| Supplied entries |
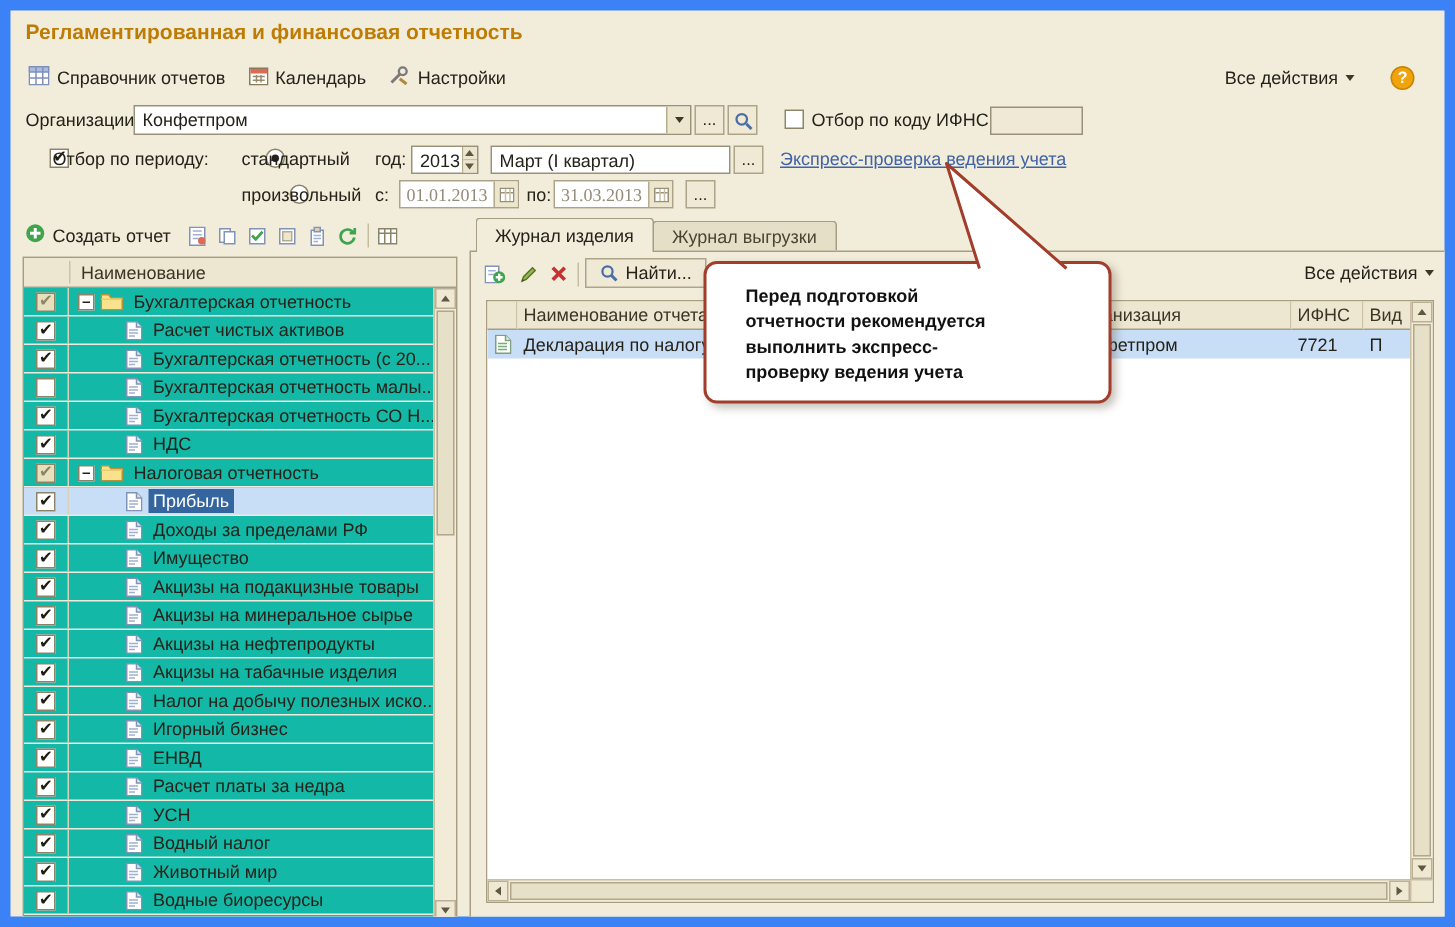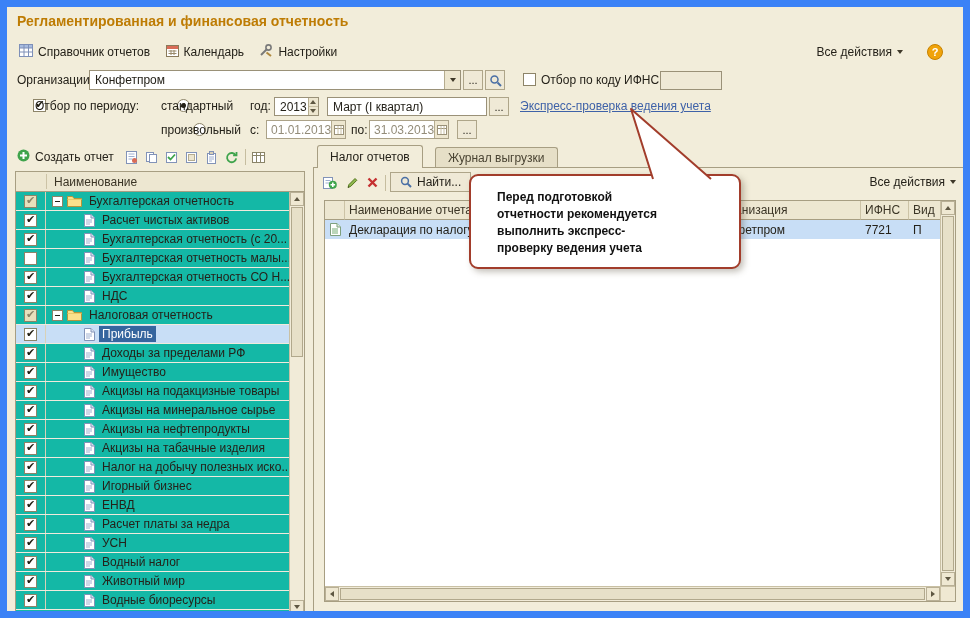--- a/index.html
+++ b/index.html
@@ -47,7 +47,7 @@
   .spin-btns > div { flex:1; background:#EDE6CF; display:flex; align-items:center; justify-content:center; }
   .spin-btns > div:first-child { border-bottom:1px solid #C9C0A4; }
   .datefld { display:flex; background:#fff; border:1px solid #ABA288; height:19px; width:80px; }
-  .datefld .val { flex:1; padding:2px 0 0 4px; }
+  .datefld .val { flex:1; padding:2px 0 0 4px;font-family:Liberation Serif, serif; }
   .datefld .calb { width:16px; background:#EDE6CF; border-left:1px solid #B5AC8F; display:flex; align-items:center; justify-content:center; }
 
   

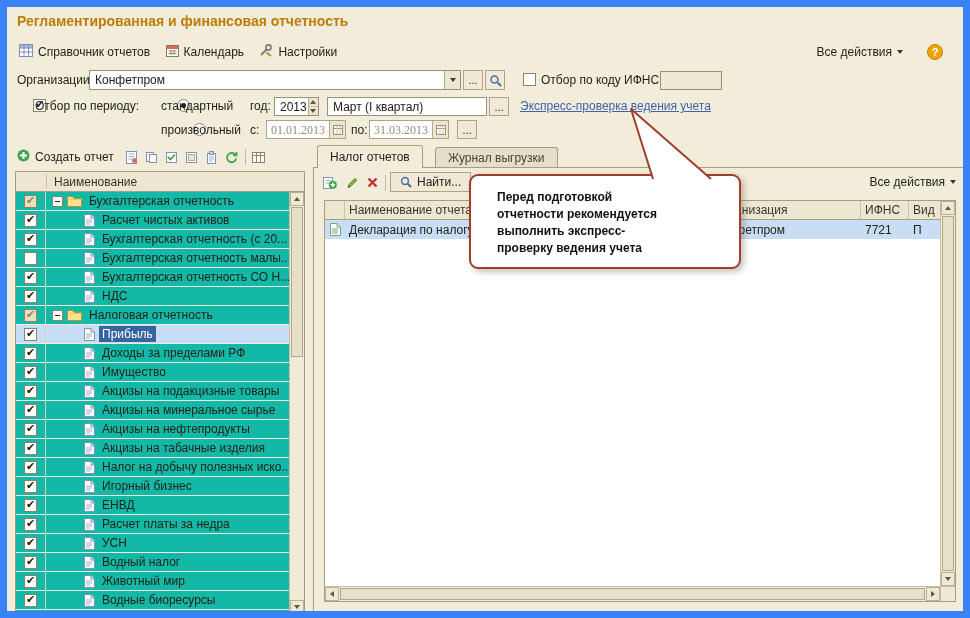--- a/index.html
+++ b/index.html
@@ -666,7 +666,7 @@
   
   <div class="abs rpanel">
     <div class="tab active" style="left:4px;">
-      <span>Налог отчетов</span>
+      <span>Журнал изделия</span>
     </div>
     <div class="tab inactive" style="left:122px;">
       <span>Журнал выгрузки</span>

* * *

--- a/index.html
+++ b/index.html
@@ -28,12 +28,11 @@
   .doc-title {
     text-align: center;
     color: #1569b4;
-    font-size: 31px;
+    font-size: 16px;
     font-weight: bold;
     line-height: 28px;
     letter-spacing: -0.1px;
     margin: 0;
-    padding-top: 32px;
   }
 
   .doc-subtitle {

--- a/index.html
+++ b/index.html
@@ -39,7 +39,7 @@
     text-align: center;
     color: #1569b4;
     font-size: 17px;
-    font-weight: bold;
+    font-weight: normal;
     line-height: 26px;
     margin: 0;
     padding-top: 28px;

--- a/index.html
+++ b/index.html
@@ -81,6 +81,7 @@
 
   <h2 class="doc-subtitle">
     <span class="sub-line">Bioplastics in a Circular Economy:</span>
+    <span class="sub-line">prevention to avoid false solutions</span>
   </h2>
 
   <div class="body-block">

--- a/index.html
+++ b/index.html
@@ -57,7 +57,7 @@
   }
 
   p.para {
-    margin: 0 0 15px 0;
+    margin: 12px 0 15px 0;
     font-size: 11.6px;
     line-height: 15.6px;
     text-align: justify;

| Work instruction |
In the listing above, find the line containing "-81,6 +81,7 @@" and the line containing "line-height: 15.6px;". Output them and every line between, exactly, and nothing else.

| Task result |
@@ -81,6 +81,7 @@
 
   <h2 class="doc-subtitle">
     <span class="sub-line">Bioplastics in a Circular Economy:</span>
+    <span class="sub-line">prevention to avoid false solutions</span>
   </h2>
 
   <div class="body-block">

--- a/index.html
+++ b/index.html
@@ -57,7 +57,7 @@
   }
 
   p.para {
-    margin: 0 0 15px 0;
+    margin: 12px 0 15px 0;
     font-size: 11.6px;
     line-height: 15.6px;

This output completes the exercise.